What is the Streaming Parser?

 

The streaming parser is different from its previous, non-streaming version, in that it does not create a tree-representation of the document in the memory. It reads the VOTable in chunks. Hence, it can be used for parsing real-time, streaming VOTables as well as those VOTables, which are too large to fit in the memory. The other aspect of being a streaming parser is that it is a single-pass parser, ie the APIs provided do not allow you to move back and forth in the document.

 

It might be helpful to think of an imaginary pointer, indicating the current position of the parser in the document. When parsing is initiated, the pointer is pointing to the first element in the VOTable. As the parser progresses through the VOTable, this pointer is moved to the next elements. Being a streaming parser, the pointer moves in only forward direction. If it goes past an element, it cannot go back to retrieve that element’s data.

 

The APIs provided by the parser are basically of two types – nextXXX() and getXXX(). The nextXXX() APIs simply move the imaginary pointer so that it points to the next requested element.
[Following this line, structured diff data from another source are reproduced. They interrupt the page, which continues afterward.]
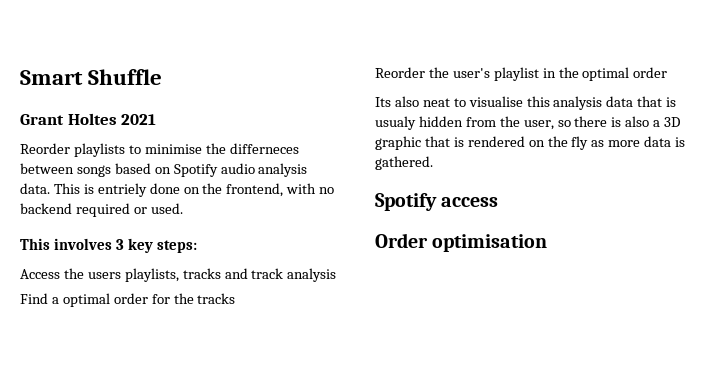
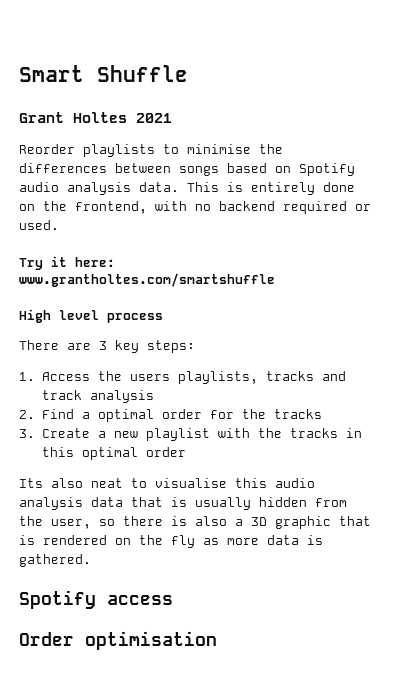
[229,143,299,154] differneces -> [19,163,107,173] differences
[97,183,147,197] entriely -> [251,182,315,195] entirely
[20,238,112,250] This involves -> [19,256,115,270] [19,273,275,287] [19,309,163,323] [19,340,91,350] Try it here: www.grantholtes.com/smartshuffle // High level process // There are
(197, 246) none -> [19,372,35,381] 1.
(337, 275) none -> [19,410,35,419] 2.
[375,67,579,81] Reorder the user's playlist in the -> [19,428,362,441] [41,447,74,457] 3. Create a new playlist with the tracks in this
(550, 101) none -> [275,478,315,488] audio
[375,116,416,130] usualy -> [195,497,251,510] usually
The getXXX() APIs will return the data from the element that the pointer currently points to.

 

The nextXXX() and getXXX() are only applicable to the following elements

·         RESOURCE

·         TABLE

·         ROW

 

The parser provides a pull-based approach to parsing VOTables. This allows the user application to have greater control over parsing. It can decide when to start or stop the parser by using the provided APIs. Eg. calling a nextXXX() API causes the parser to start parsing the document till the requested element is encountered and then it stops. Calling a getXXX() API causes the parser to completely parse the requested element & return its data. As a result of this approach, in case of a real-time streaming VOTable, it is the responsibility of the user application to make sure that the parsing proceeds at a fair pace & no data is lost.


Available APIs

 

1

nextResource ()

Move the pointer to the next <RESOURCE> element.

2

getResource (Resource)           

Get meta data from the current <RESOURCE> element.

3

nextTable ()

Move the pointer to the next <TABLE> element.

4

getTable (Table)

Get meta data from the current <TABLE> element.

5

nextRow ()

Move the pointer to the next <TR> element.

6

getRow (Row)

Get data from the current <TR> element.

7

getNextResourceOrTable (type)      

Move to the next <RESOURCE> or <TABLE> element whichever comes first.

8

getVOTableMetaData (votable)

Get meta data from the <VOTABLE> element.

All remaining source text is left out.